O livro CRÔNICAS DE MANAUS, do geógrafo, prof. doutor José Aldemir de Oliveira, traz 46  textos em 114 páginas, dividido em três temas: Lugares,Gente, Amores. Nas palavras de Tatiana Schor: "É uma das vozes da cidade que se perplexifica com as transformações e permanências, é uma voz embargada de emoção que esconde o seu olhar meticuloso e acadêmico, que disfarça o seu tato ribeirinho e prolonga os cheiros e sons que desaparecem". E nas palavras de Tenório Telles: "Este livro não é só um passeio pelo dia a dia de Manaus - é também um testemunho do cronista sobre as "esperanças, alegrias, amores e gestos solidários armazenados na memória coletiva..." e que dão "sentido à vida, tornando os caminhos curtos e os desencantos breves... que abrem a porta para o infinito". Nessa magia de tecer realidade e linguagem reside um dos segredos da arte de tecer as palavras - de tecer a existência. Desafio que José Aldemir enfrenta com êxito."

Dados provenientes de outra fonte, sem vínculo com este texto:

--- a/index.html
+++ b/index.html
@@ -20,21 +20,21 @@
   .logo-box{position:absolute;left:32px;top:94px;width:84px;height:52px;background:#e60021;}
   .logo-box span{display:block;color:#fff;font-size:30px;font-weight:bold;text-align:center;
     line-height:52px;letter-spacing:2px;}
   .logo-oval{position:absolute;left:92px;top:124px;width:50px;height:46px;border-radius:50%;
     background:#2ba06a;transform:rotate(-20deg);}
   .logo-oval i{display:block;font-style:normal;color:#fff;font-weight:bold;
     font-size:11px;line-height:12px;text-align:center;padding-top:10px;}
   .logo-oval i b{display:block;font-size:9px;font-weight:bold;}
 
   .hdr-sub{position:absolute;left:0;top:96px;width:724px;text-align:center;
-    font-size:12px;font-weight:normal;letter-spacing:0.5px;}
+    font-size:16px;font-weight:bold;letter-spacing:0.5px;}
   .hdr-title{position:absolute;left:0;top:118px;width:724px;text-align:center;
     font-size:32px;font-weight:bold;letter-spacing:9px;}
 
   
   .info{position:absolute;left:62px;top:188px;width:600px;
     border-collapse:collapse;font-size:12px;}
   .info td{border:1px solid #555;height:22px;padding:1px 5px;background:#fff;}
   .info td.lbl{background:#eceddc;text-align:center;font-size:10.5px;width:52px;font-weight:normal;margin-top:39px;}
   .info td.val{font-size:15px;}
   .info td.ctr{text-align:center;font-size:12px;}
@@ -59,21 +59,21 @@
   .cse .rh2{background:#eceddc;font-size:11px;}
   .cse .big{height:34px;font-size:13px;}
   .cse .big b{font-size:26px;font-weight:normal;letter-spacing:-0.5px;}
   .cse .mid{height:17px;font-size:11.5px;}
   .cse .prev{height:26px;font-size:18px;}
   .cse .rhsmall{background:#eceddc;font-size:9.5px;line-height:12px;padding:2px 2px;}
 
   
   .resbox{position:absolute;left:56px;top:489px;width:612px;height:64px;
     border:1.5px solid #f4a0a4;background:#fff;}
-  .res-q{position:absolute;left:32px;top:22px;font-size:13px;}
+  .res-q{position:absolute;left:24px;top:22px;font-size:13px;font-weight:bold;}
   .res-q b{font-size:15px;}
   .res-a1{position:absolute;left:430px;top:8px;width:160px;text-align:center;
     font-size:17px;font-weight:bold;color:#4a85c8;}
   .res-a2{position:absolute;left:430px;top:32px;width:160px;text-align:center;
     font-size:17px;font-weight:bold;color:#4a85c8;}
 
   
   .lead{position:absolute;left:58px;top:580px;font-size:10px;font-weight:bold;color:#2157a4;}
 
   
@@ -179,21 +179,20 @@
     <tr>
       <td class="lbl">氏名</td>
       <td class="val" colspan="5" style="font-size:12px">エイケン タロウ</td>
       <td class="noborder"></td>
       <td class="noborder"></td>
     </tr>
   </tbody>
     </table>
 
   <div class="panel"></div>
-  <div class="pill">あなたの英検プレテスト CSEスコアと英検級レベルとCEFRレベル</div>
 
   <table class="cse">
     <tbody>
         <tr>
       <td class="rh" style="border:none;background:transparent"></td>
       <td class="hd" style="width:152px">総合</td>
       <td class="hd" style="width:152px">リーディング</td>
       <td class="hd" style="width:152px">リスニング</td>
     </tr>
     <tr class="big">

Ao longo das páginas os conceitos de ESPAÇO, TEMPO, MEMÓRIA, CIDADE, vão se encontrando e adquirindo sentidos para além das questões acadêmicas. Adquirem a dimensão do vivido. Nessa experiência de caminhante sensível as páginas apresentam também encontros com outras experiências como o livro da historiadora Maria Luiza Ugarte Pinheiro, A Cidade Sobre os Ombros, resultado de sua dissertação de mestrado defendida em 1996. Maria Luiza tece sua pesquisa sobre os trabalhadores do porto de Manaus, os estivadores, como sujeitos de sua própria história e suas organizações políticas. Sobre os lugares públicos do Centro Histórico, o trabalho de Maria Luiza nos mostra como eram utilizados para as reuniões dos grevistas e suas comemorações. E também pelo poder público, como espaço de prática da opressão, quando os grevistas eram impedidos de se reunir em praça pública.

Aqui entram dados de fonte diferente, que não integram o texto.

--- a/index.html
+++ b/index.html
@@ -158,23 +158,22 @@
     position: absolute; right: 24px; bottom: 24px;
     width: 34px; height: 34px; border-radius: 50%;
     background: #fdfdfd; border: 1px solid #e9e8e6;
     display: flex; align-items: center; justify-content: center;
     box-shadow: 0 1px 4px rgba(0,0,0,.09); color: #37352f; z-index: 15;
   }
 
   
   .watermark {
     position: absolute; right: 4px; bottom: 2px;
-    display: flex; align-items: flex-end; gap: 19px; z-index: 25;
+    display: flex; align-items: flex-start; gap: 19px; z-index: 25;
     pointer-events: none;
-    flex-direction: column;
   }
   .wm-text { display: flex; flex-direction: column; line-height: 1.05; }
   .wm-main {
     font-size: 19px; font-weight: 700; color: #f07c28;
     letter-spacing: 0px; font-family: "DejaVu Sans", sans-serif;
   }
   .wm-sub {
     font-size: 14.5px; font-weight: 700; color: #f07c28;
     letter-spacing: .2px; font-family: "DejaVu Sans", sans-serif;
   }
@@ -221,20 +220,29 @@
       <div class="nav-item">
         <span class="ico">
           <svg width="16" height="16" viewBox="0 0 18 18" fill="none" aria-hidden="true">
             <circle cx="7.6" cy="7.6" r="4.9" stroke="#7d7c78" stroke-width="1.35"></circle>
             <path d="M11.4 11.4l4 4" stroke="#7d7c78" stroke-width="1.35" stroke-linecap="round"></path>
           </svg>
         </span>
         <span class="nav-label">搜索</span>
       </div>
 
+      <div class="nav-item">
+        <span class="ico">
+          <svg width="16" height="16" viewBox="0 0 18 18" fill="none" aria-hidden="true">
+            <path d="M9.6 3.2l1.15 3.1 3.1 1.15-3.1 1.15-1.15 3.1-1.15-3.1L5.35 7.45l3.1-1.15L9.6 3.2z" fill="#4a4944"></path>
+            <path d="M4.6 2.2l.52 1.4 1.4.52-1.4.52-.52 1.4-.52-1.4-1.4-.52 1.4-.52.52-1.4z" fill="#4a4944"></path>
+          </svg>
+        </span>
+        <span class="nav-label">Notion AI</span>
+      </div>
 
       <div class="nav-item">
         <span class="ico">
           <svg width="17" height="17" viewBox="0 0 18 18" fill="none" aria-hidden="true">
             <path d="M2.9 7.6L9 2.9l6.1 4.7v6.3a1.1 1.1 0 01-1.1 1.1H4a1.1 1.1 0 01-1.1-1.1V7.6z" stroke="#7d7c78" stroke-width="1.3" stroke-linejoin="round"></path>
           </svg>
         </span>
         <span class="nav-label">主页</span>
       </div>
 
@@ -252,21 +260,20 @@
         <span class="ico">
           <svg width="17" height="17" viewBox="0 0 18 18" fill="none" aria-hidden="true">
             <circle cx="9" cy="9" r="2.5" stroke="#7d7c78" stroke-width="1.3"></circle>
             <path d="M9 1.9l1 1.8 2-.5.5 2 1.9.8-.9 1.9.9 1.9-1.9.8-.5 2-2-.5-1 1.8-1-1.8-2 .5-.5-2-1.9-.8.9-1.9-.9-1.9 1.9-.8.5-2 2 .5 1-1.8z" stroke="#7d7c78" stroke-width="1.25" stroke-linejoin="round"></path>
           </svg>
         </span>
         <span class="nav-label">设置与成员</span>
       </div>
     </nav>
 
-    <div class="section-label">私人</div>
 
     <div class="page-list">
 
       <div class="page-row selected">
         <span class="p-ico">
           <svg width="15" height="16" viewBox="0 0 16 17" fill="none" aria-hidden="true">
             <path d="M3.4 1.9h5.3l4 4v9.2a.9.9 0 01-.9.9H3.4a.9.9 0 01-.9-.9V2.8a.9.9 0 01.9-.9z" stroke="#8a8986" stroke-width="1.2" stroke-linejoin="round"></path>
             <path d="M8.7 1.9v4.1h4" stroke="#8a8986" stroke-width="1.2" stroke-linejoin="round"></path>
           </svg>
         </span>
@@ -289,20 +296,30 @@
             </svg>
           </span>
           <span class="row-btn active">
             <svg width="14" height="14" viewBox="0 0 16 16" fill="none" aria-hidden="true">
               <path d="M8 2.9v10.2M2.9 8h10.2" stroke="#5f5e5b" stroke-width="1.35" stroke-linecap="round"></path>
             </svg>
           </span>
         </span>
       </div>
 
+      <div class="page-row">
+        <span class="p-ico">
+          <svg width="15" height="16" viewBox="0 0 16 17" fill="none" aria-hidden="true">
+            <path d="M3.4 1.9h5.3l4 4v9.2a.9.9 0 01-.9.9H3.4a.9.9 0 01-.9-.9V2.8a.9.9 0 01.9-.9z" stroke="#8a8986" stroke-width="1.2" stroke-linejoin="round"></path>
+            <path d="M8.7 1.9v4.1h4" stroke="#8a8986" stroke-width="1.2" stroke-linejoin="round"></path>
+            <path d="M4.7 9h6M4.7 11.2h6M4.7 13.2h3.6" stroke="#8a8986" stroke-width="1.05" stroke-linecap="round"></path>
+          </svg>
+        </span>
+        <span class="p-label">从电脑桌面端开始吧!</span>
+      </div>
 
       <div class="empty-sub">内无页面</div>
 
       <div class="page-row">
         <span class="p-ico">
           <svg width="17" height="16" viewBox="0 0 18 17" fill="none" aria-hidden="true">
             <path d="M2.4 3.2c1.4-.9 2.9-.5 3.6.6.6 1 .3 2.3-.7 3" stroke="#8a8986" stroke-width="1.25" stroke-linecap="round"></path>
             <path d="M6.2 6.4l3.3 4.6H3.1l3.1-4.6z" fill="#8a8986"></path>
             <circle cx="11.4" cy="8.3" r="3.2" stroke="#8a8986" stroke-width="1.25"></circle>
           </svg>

Capa do livro A Cidade Sobre os Ombros

Uma das crônicas de José Aldemir, fala sobre uma pessoa sem rosto, invisível, pois veste um uniforme amarelinho que lhe cobre a individualidade, é uma gari. Lembrei da abordagem de Maria Luiza sobre os estivadores do porto e da dificuldade, na pesquisa, em dar voz e rosto e poder de discurso, a uma massa até então desconsiderada em tantas outras pesquisas. Os trabalhadores urbanos continuam invisíveis. E essas duas leituras se complementam, como também o trabalho de Edinea Mascarenhas Dias, A Ilusão do Fausto. Edinea traz uma outra leitura da cidade da Belle Époque, traz as pessoas e mostra como a organização da cidade vai sendo pensada e executada de modo a excluir, pelo espaço, os grupos que não são bem-vindos à cidade glamourosa.

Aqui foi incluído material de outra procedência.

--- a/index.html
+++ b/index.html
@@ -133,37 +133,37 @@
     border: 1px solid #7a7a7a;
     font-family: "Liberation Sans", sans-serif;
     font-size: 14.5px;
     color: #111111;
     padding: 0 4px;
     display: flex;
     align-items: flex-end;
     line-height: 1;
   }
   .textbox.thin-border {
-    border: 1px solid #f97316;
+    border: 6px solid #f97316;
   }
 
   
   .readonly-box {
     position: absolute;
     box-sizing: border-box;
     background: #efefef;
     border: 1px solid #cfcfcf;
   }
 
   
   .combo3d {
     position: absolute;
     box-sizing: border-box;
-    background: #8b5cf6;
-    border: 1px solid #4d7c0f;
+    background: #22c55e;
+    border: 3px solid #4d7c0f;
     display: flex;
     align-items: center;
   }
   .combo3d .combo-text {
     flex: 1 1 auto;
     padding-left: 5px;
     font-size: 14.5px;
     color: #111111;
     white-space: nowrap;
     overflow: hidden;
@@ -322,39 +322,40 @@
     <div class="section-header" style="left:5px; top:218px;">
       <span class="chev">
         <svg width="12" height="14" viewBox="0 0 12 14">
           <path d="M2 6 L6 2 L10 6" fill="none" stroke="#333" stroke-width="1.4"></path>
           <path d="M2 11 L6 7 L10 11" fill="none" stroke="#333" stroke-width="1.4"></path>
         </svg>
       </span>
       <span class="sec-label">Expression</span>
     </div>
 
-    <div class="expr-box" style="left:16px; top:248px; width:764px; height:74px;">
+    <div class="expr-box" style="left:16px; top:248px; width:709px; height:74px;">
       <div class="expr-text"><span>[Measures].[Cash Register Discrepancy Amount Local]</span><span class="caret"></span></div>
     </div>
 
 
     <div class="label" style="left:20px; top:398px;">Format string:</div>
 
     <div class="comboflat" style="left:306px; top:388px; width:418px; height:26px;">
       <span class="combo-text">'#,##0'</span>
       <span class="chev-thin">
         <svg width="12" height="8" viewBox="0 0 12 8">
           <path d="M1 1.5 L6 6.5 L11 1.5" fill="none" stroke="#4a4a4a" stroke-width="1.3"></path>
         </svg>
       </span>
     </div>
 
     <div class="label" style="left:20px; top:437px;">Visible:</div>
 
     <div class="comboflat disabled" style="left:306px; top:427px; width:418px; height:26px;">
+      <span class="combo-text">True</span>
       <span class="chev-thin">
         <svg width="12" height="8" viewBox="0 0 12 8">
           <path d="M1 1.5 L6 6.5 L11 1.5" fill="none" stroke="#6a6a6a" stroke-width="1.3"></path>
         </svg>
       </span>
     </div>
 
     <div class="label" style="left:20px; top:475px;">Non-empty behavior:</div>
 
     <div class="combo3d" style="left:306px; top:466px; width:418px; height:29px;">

Capa do livro A Ilusão do Fausto

José Aldemir fala sobre essa diferença social do espaço, diz que "As desigualdades sociais são desigualdades espaciais, porque derivam do lugar onde as pessoas se encontram". Em algumas das suas crônicas sobre o tema ESPAÇO ele deixa claro como essa divisão vai sendo construída ainda hoje, especialmente no texto em que fala sobre um trabalhador que morava de baixo da Ponte da 7 de Setembro.

"A sua breve história retrata a realidade urbana que nos coloca diante de problemas cada vez mais complexos (...). Mas principalmente nos põe diante da constatação de que a cidade é uma mercadoria e como tal possui valor de troca. Quem pode mais tem acesso aos melhores lugares da cidade, quem pode menos tem acesso a lugares restritos e quem nada tem resta como alternativa o não lugar urbano como morar de baixo da ponte".

Todo o trecho da Ponte 7 de Setembro foi REVITALIZADO e transformado em um espaço público e foram construídas casas para as pessoas que moravam nas proximidades. Não sei se todas estão morando ali. Só sei que o espaço foi limpo e as pessoas foram retiradas.

Finalizando, esses três livros nos levam a caminhar pelas ruas de uma Manaus de gente e pelos espaços em que habitam. As diferenças se dão pela construção social dos espaços. E nos habituamos a ela, "nós que passamos apressados pelas ruas da cidade" vamos esquecendo da gentileza de olhar e enxergar o outro. Nos encantamos com o espaço limpo como um cartão postal. Mas esquecemos que ninguém vive em um cartão postal.


Os livros:
Crônicas de Manaus. José Aldemir de Oliveira. Manaus: Editora Valer, 2011.
A Cidade Sobre os Ombros - Trabalho e Conflito no Porto de Manaus 1889-1925. Manaus: Editora da Universidade do Amazonas, 1999.
A Ilusão do Fausto - Manaus 1890-1920. Manaus: Editora Valer, 2007.